Depuis les inondations historiques qui ont frappé le sud de la Belgique cet été, plusieurs voix se sont élevées dans les rangs politiques wallons pour demander davantage de soutien - financier notamment - de la part du gouvernement fédéral. Le 16 septembre dernier, le Ministre-Président wallon Elio Di Rupo (PS) appelait le fédéral à faire preuve de davantage de solidarité envers les sinistrés. Ce lundi, le secrétaire d'Etat à la Relance Thomas Dermine (PS) réclamait également 600 millions d'euros au gouvernement De Croo pour la reconstruction d'infrastructures détruites par les inondations.

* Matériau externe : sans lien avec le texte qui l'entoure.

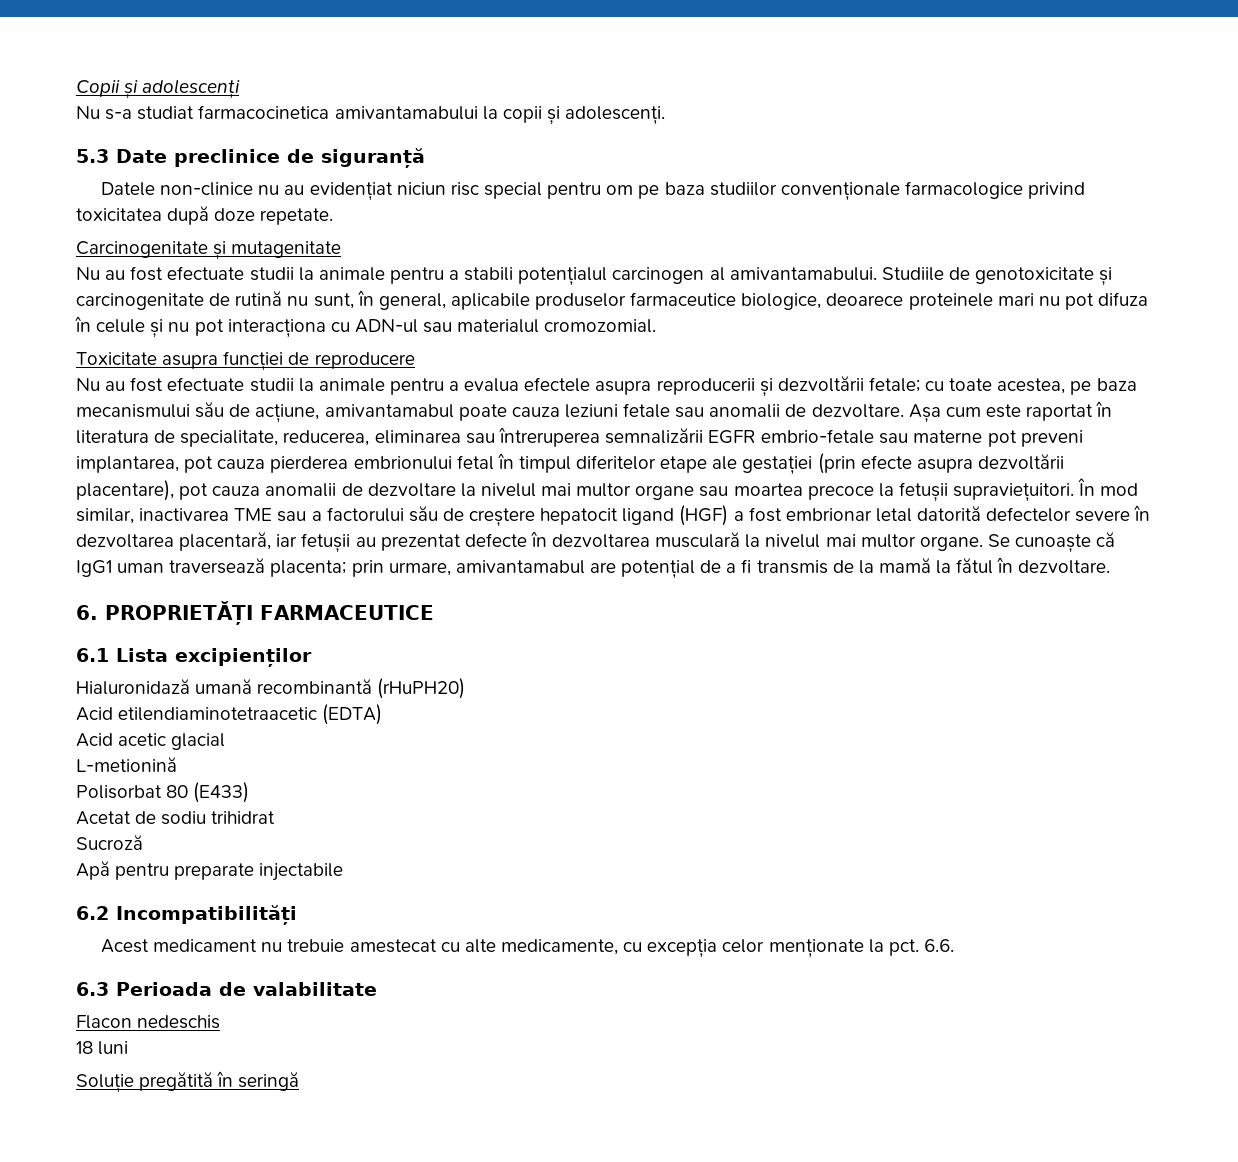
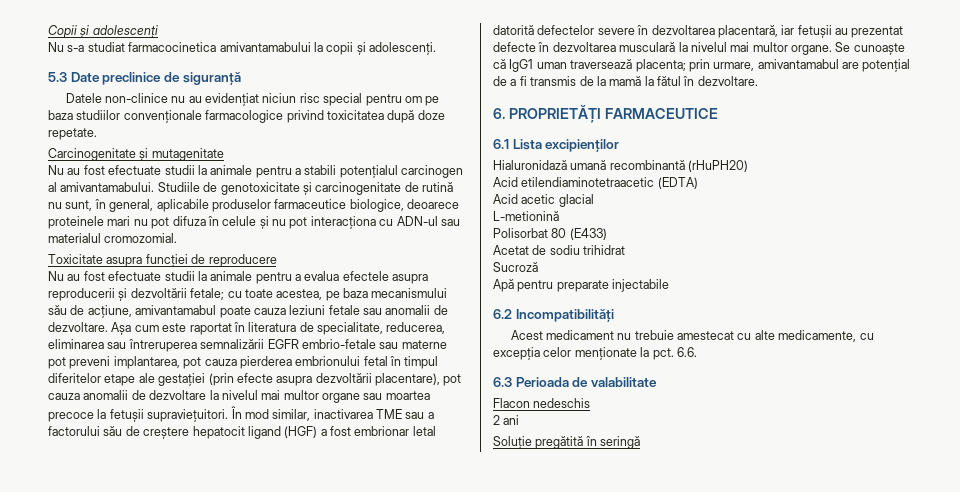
- 18 luni
+ 2 ani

Ce jeudi, c'est Maxime Prévot (CdH) qui a également lancé un appel en ce sens. "On a vraiment le sentiment que le fédéral considère que c'est d'abord et avant tout les affaires de la Région. On pourra peut-être se demander si on aurait été face à une telle passivité si le drame était survenu dans le nord du pays", a-t-il déclaré à l'issue de la séance plénière au micro de LN24.

"Tous les Belges ne sont pas traités de la même manière"

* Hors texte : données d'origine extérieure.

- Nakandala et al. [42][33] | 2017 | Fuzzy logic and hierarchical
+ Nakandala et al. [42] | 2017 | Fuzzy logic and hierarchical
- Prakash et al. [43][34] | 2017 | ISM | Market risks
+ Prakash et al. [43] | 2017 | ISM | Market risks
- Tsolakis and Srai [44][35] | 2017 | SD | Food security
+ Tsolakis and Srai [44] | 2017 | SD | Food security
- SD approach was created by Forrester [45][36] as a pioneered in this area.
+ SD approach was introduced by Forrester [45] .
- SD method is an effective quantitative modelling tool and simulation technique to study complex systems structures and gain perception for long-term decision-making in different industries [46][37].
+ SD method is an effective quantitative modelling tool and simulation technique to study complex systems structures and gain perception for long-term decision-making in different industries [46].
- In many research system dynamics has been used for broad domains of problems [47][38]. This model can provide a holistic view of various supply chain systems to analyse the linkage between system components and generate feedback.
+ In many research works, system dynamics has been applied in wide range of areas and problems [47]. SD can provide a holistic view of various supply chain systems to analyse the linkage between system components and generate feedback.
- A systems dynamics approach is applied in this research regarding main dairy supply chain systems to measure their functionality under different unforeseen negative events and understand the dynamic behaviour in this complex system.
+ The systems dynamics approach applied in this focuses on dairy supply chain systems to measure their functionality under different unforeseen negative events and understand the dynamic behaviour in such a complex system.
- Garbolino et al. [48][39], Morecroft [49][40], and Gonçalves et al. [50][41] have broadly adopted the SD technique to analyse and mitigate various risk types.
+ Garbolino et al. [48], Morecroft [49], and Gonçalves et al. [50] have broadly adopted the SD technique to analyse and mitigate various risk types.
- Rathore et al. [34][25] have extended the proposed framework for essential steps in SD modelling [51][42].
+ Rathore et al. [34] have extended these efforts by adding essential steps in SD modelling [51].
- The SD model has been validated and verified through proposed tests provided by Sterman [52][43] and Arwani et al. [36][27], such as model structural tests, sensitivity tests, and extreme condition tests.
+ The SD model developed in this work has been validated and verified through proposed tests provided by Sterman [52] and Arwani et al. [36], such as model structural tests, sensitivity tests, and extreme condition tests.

Et le bourgmestre de Namur de poursuivre: "Je pense que le gouvernement fédéral se ferait probablement complètement démonter par l'opposition flamande, et je ne crois pas que les partis flamands de la majorité consentiraient à cela". Le fédéral est-il insensible aux difficultés des Wallons? "Je n'irais pas jusqu'à dire qu'il est déconnecté des réalités wallonnes", tempère Maxime Prévot. "Je pense simplement qu'il y a parfois un degré de réactivité ou de sensibilité qui peut diverger. Voilà, je vais le dire comme ça: je n'ai pas toujours le sentiment qu'on prête le même degré d'urgence ou d'attention selon les zones où le phénomène survient." Et de conclure: "On n'a pas toujours le sentiment que tous les Belges sont traités de la même manière".

Du côté du cabinet De Croo, on assure que les requêtes wallonnes ont été entendues et qu'une rencontre avec Elio Di Rupo a d'ores et déjà été programmée pour que les demandes de la Région "soient explorées techniquement."